▸ Work item:
What is needed here is every line of the records that includes "number".

▸ Data listing:
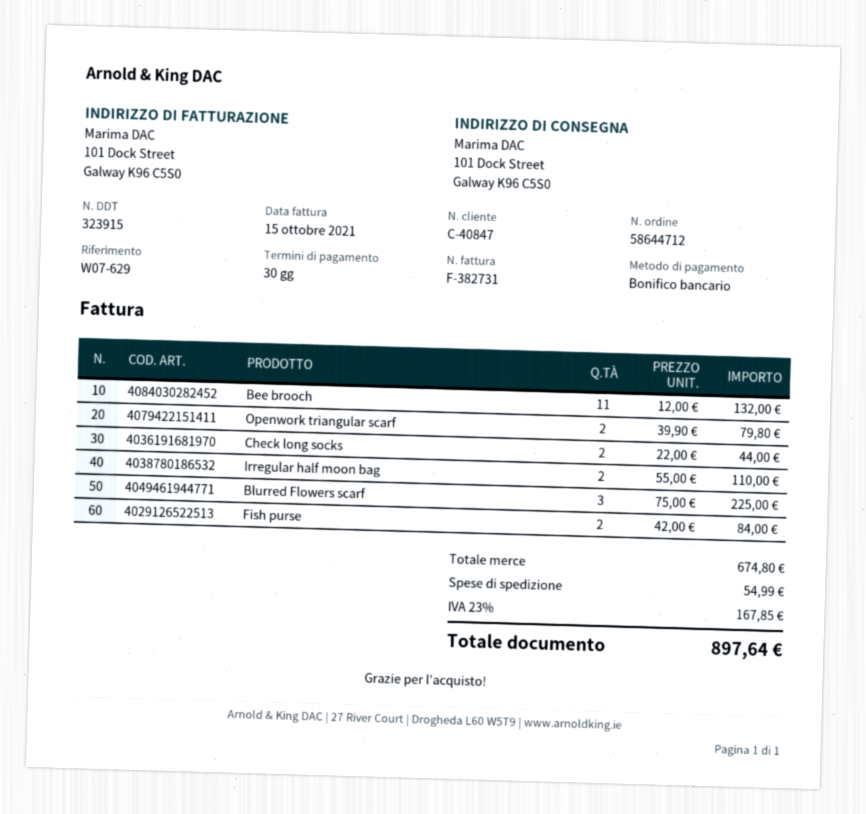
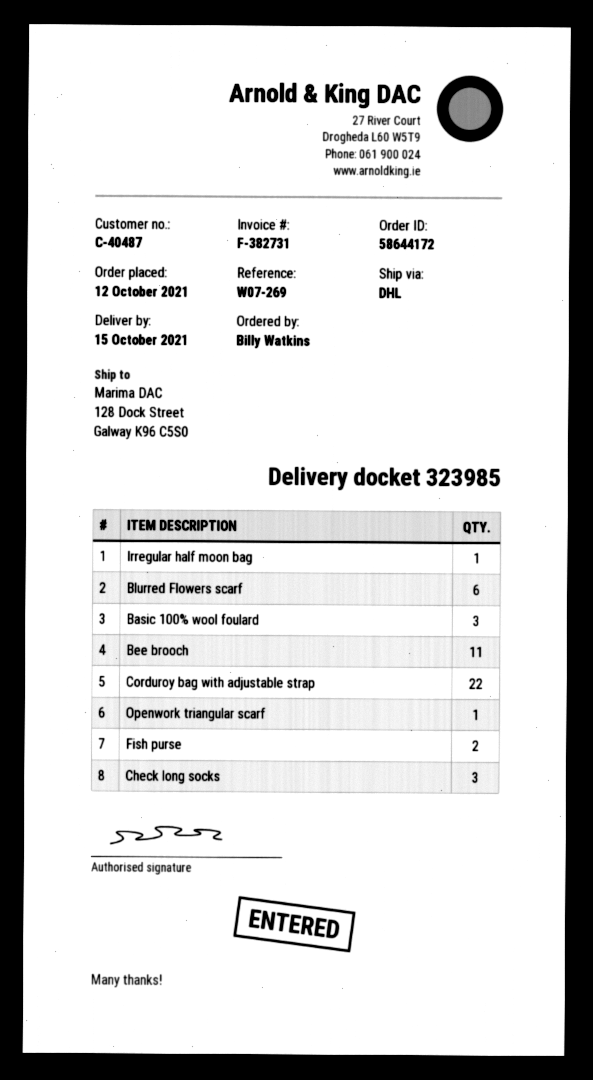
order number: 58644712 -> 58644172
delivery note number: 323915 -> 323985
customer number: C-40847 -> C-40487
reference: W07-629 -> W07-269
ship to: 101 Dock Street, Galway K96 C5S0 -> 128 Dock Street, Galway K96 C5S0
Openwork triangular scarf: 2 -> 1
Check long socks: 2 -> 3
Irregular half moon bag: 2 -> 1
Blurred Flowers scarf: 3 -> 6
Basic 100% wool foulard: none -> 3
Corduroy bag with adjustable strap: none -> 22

---

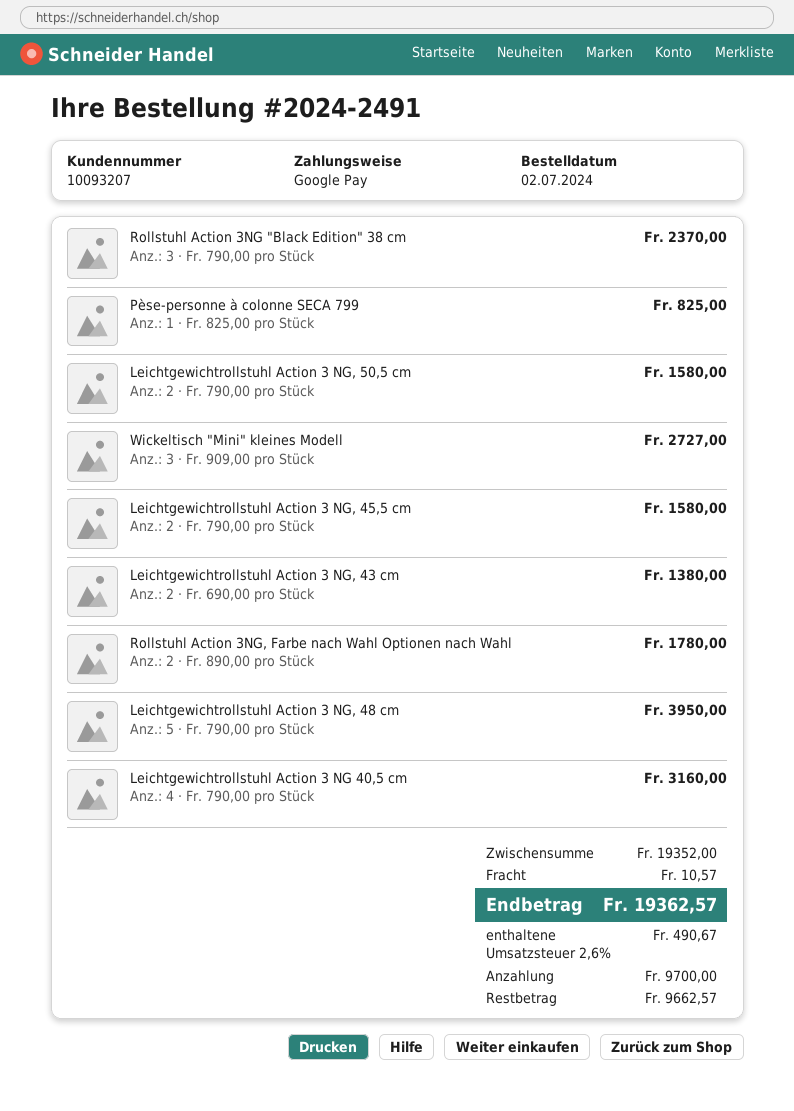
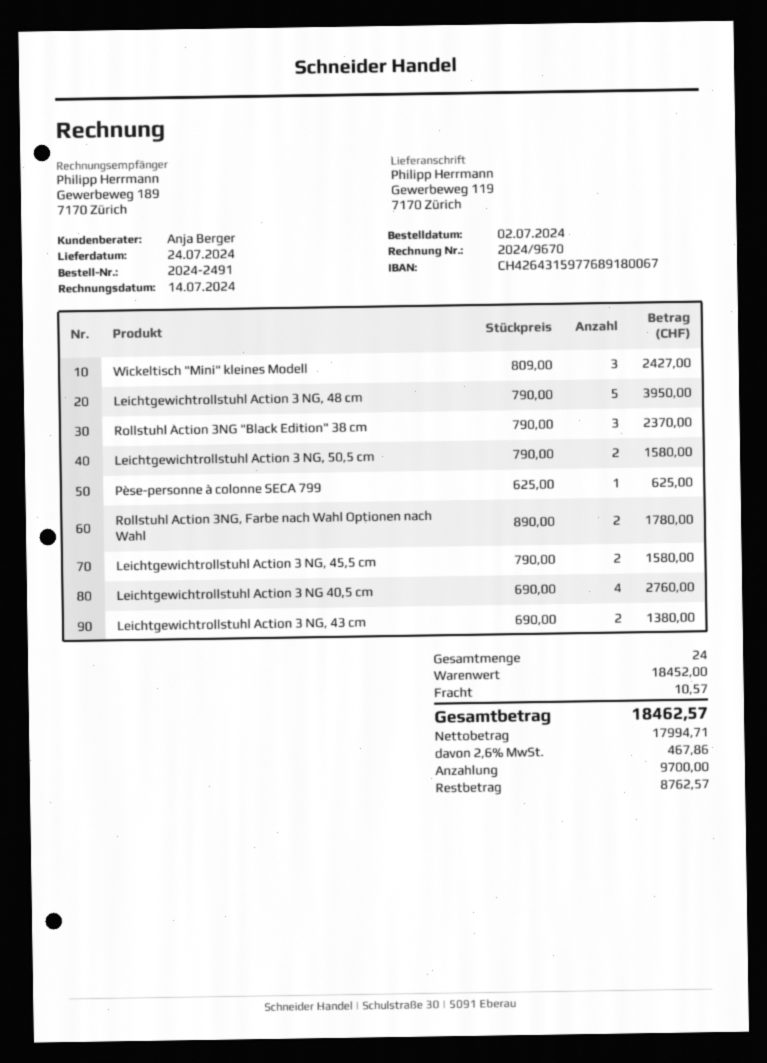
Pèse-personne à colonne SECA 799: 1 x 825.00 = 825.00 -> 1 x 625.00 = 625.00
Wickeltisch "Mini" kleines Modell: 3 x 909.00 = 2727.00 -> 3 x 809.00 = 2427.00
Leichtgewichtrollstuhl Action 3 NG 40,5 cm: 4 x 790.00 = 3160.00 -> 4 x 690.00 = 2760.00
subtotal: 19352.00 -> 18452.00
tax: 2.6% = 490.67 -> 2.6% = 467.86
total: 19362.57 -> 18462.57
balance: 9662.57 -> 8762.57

* * *

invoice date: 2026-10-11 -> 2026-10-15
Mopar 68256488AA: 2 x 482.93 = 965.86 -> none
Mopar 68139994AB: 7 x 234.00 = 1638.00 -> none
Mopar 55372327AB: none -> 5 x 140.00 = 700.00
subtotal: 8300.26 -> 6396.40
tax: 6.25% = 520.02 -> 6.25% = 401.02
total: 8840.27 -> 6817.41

▸ Task output:
order number: 58644712 -> 58644172
delivery note number: 323915 -> 323985
customer number: C-40847 -> C-40487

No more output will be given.